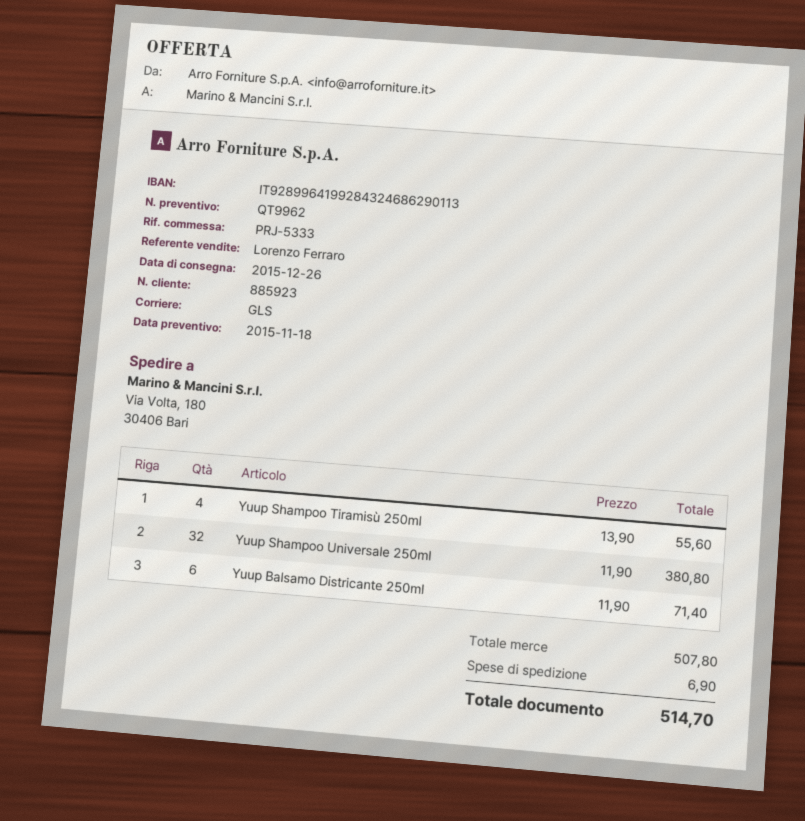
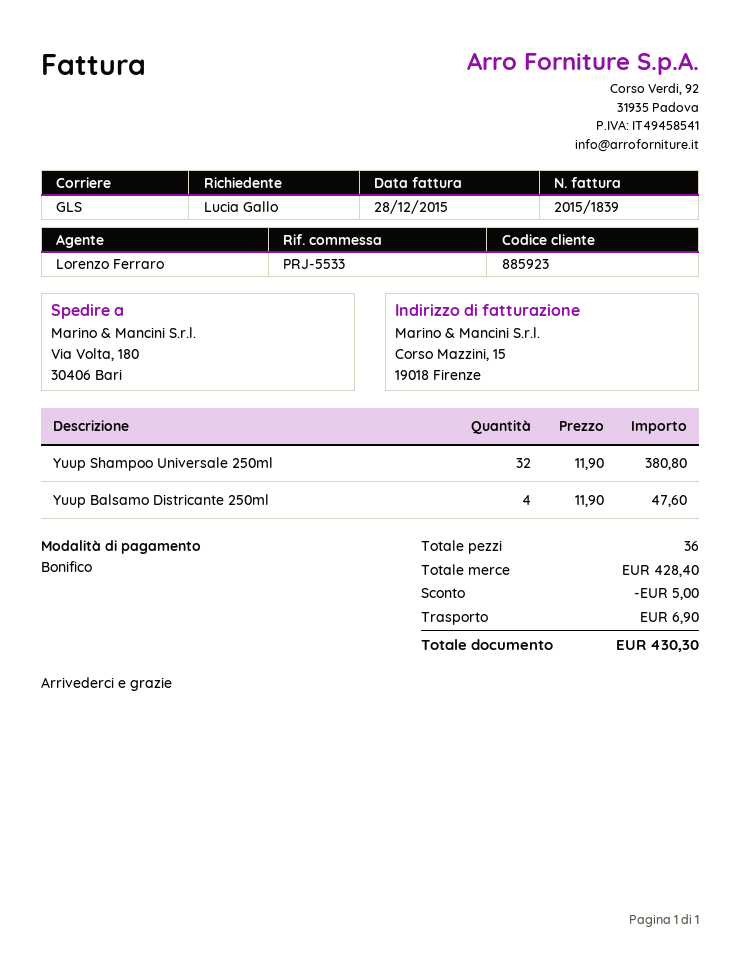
reference: PRJ-5333 -> PRJ-5533
Yuup Shampoo Tiramisù 250ml: 4 x 13.90 = 55.60 -> none
Yuup Balsamo Districante 250ml: 6 x 11.90 = 71.40 -> 4 x 11.90 = 47.60
subtotal: 507.80 -> 428.40
discount: none -> 5.00
total: 514.70 -> 430.30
-*-
ASSIGNED TASK: Print the lines from the one containing "Yuup Balsamo Districante" through the end of the material, word for word, and nothing else.

ANSWER TO THIS EXERCISE:
Yuup Balsamo Districante 250ml: 6 x 11.90 = 71.40 -> 4 x 11.90 = 47.60
subtotal: 507.80 -> 428.40
discount: none -> 5.00
total: 514.70 -> 430.30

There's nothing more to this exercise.